Health Experts Warn of Airport Malaria [Archives:2000/35/Health]

archive
August 28 2000

GENEVAHealth authorities in many countries are becoming increasingly concerned about the potentially deadly risks of malaria carried into their territory by jet-setting mosquitoes that travel on international flights and spread the disease, the World Health Organization (WHO) said in a press release here last Monday.
A serious consequence of the transport of infected mosquitoes aboard aircraft has been the numerous cases of airport malaria reported in Europe, North America and elsewhere, said experts of a report published in the August issue of the WHO Bulletin.
Airport malaria is particularly dangerous in that physicians generally have little reason to suspect it, according to the experts. This is especially true if there has been no recent
travel to areas where malaria is endemic. Diagnosis may, therefore, be protracted and death may occur before a correct diagnosis is made and adequate treatment provided.
Between 1969 ad 1999, 12 countries reported a total of 87 cases of malaria in people living near an airport, resulting in at lease five deaths. All cases occurred among people with no immunity to the disease. Long delays in making correct diagnosis frequently resulted in patients developing severe or complicated malaria.
There is an important on-going need for disinfecting aircraft that come from airports in the areas where the tropical disease is endemic, the experts pointed out.

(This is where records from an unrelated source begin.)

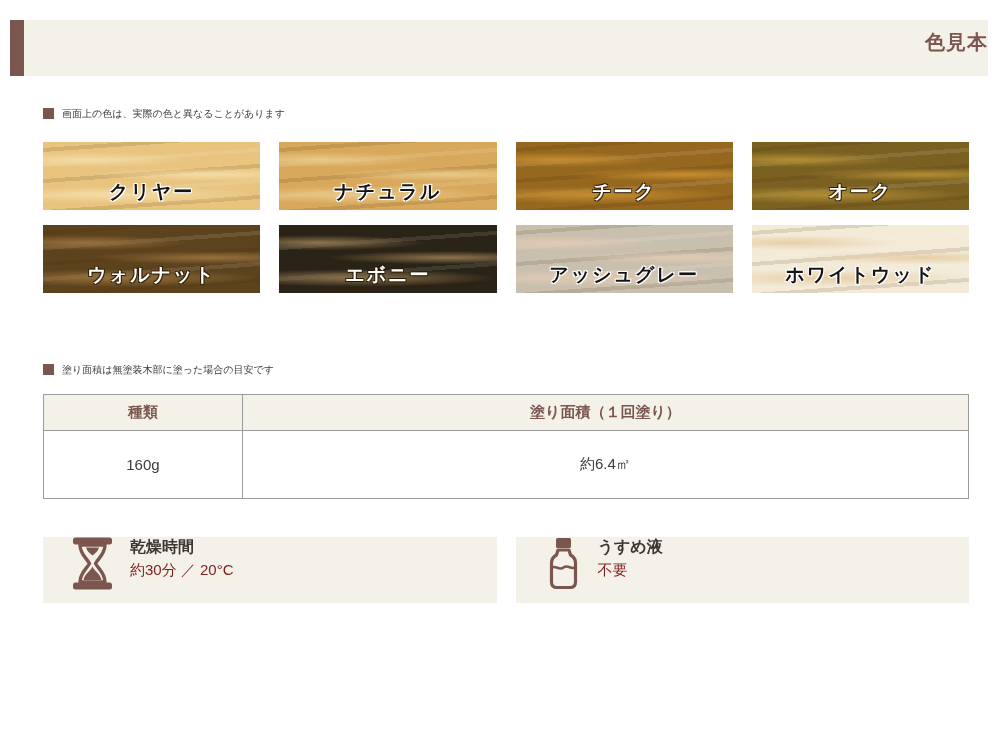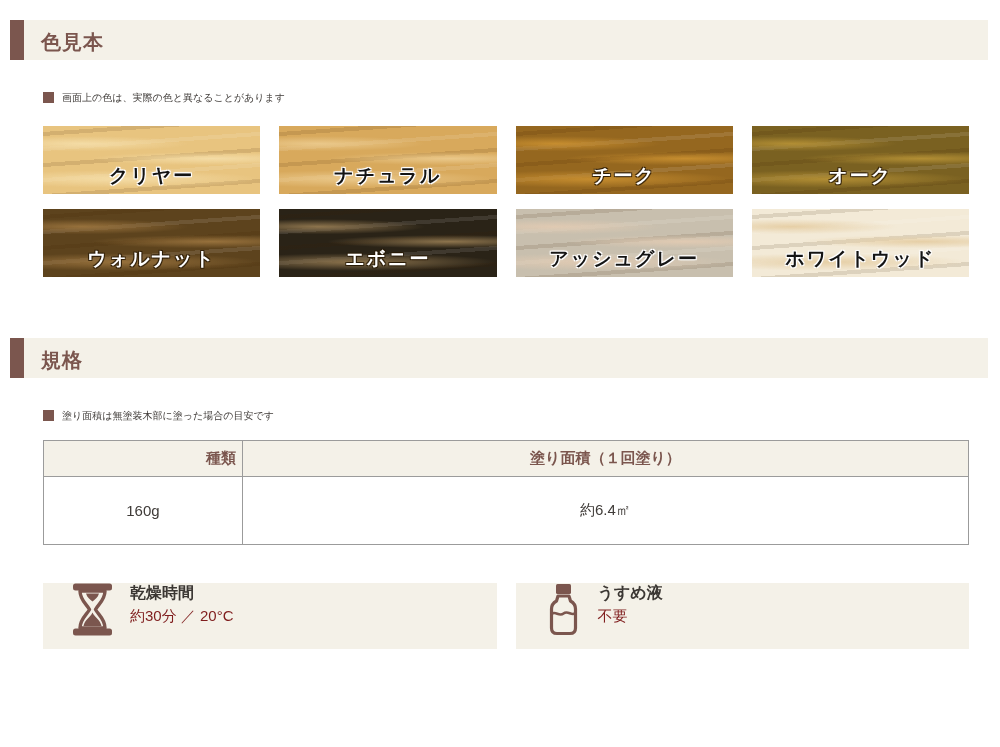"色見本" .sec-header { height: 40px -> 56px; text-align: none -> right }
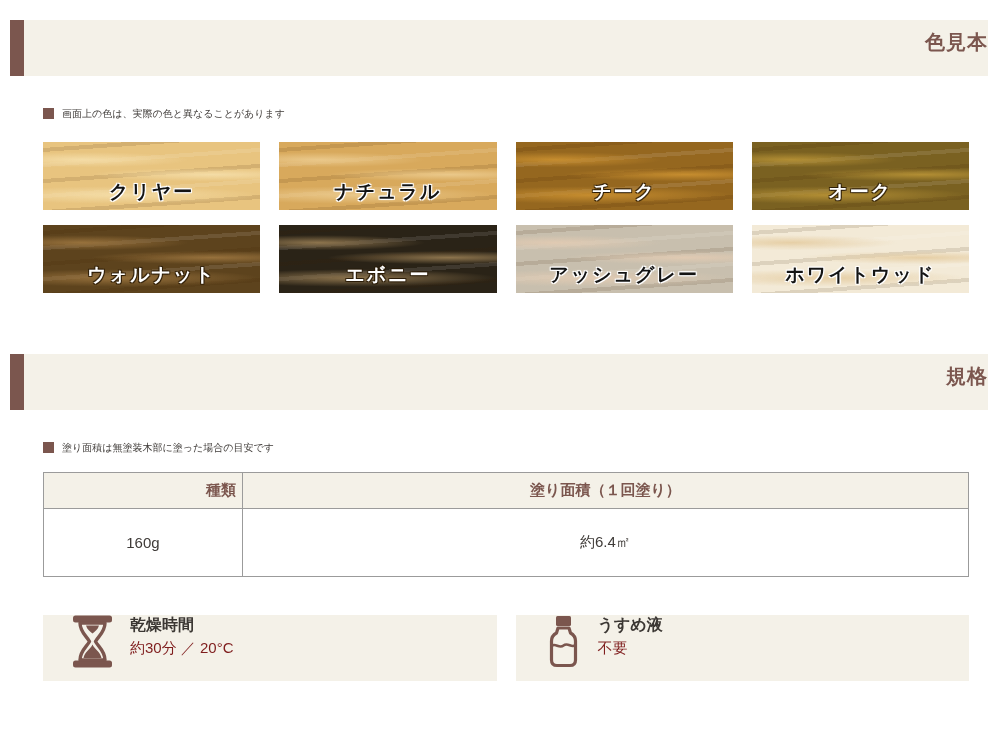"規格" header.sec-header { html: <header> <span></span> <h2>規格</h2> </header> -> none }
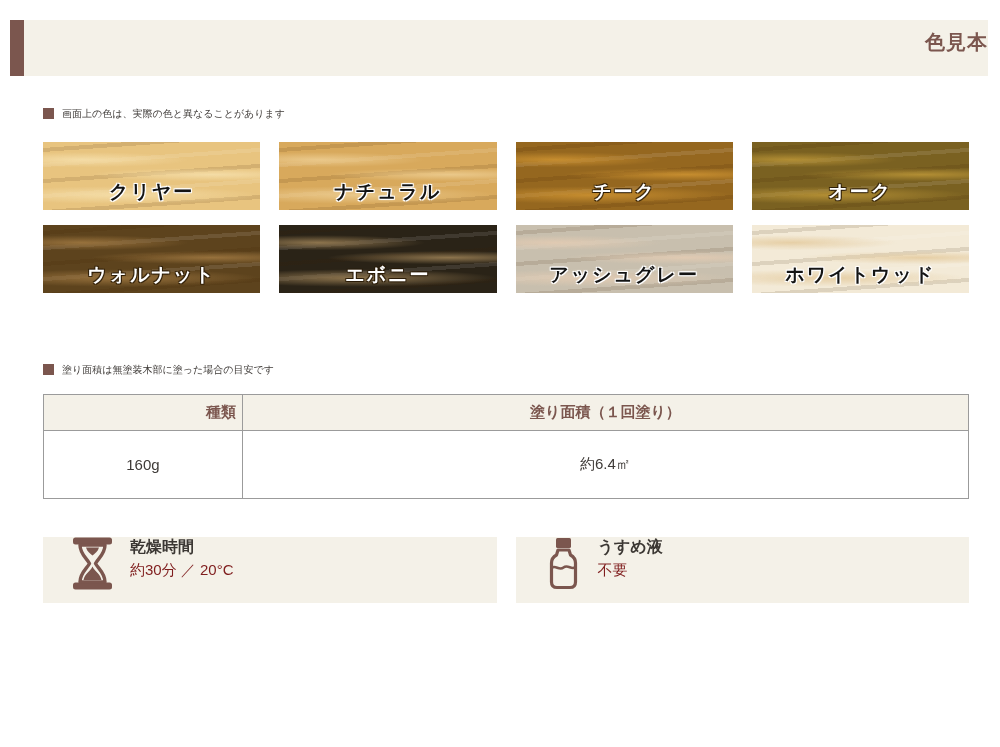"種類" .spec-table .col-type { text-align: right -> none }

Malaria-carrying mosquitoes may enter the passenger cabin before take-off or during
stopovers or may survive the trip in the luggage hold. Many countries already insist that arriving aircraft be disinfected, especially if they have come from areas where vector-
borne disease are endemic, WHO said. It is common for an arriving aircraft to be sprayed by the health services of the country of destination if there is any doubt as to whether treatment has been applied earlier in the flight.